I'm your host, Tashi Children.
Every Thursday, we offer a meditation session at New York Inside Meditation Center that draws inspiration from an artwork from the Rubin's collection.
and is led by a prominent meditation teacher.
This podcast is a recording of our weekly in-person practice.
The description of each episode includes information about the theme for that week's session
and an image of the related artwork.
Our Mindfulness Meditation podcast is presented in partnership with Sharon Salzberg
and teachers from the New York Inside Meditation Center,
the Interdependence Project and Parabola magazine,
and supported by the Frederick P. Lenz Foundation for American Buddhism.
And now, please enjoy your practice.
Hello, everybody.
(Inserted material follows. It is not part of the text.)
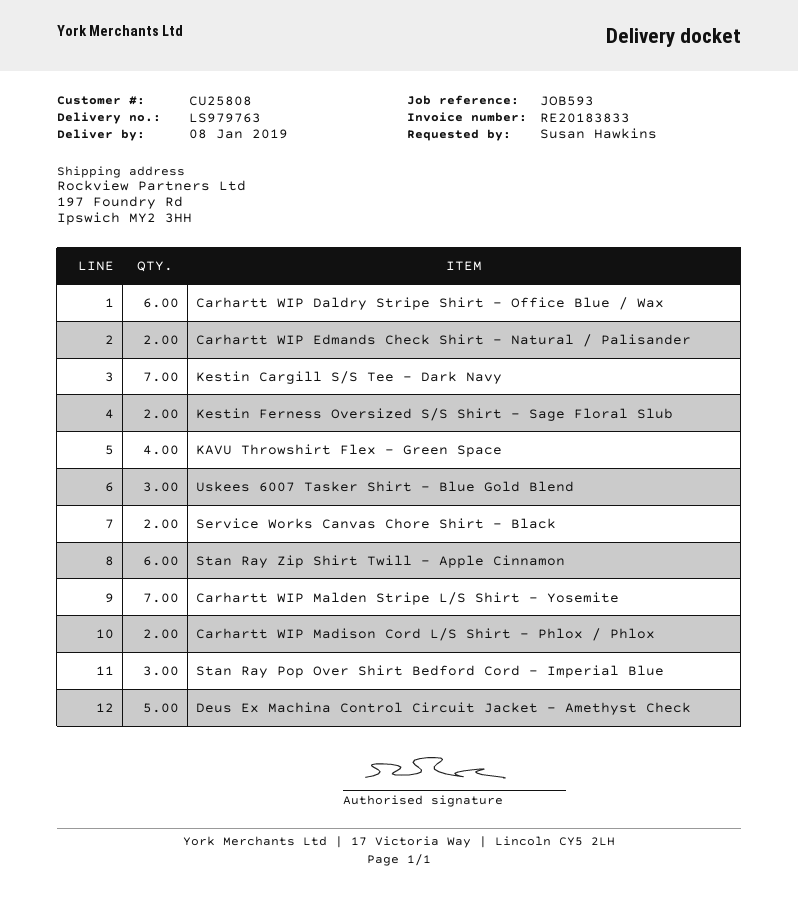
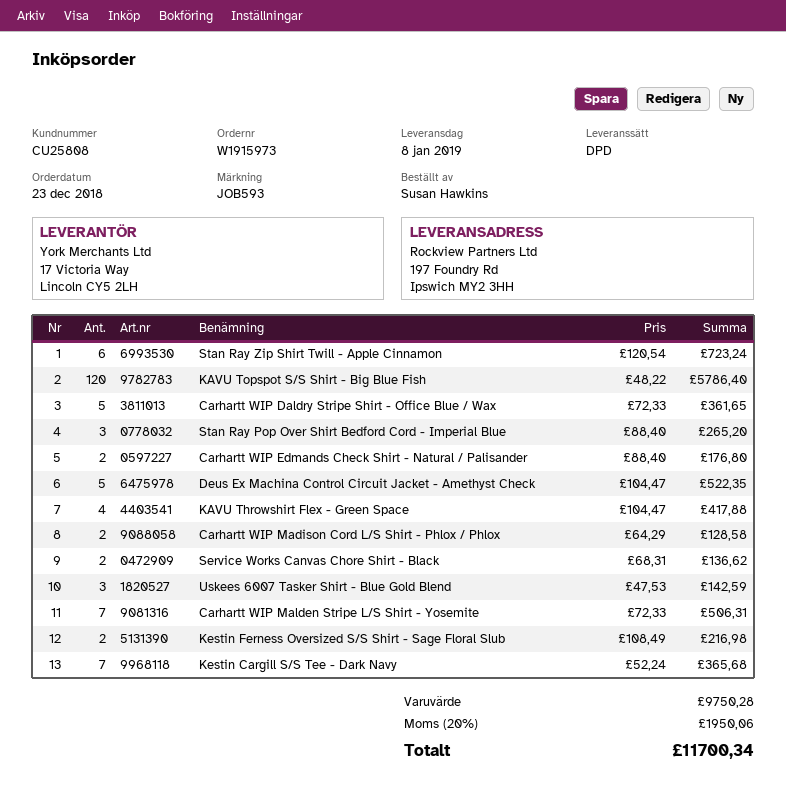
Carhartt WIP Daldry Stripe Shirt - Office Blue / Wax: 6 -> 5
KAVU Topspot S/S Shirt - Big Blue Fish: none -> 120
Good afternoon and Tashi Bel-A.
Welcome to the Rubin Museum of Himalayan Arts Mindfulness Meditation Program
here at this beautiful place at New York Inside Meditation Center.
I'm Tashi Churden, Himalayan Programs and Communities Ambassador.
and I'm delighted to be a host today.
So the Rubin is a global museum dedicated to presenting Himalayan art and its insights,
and we're so glad to have all of you join us for this weekly program where we combine art and meditation.
Inspired by our collection, we will first take a deep look at the work of art that is chosen by our teacher,
amongst a selection of art that we send in to connect for the theme.
And then we'll have a short sit, 15 to 20 minutes for the meditation guided by our teacher, Helene Rethels.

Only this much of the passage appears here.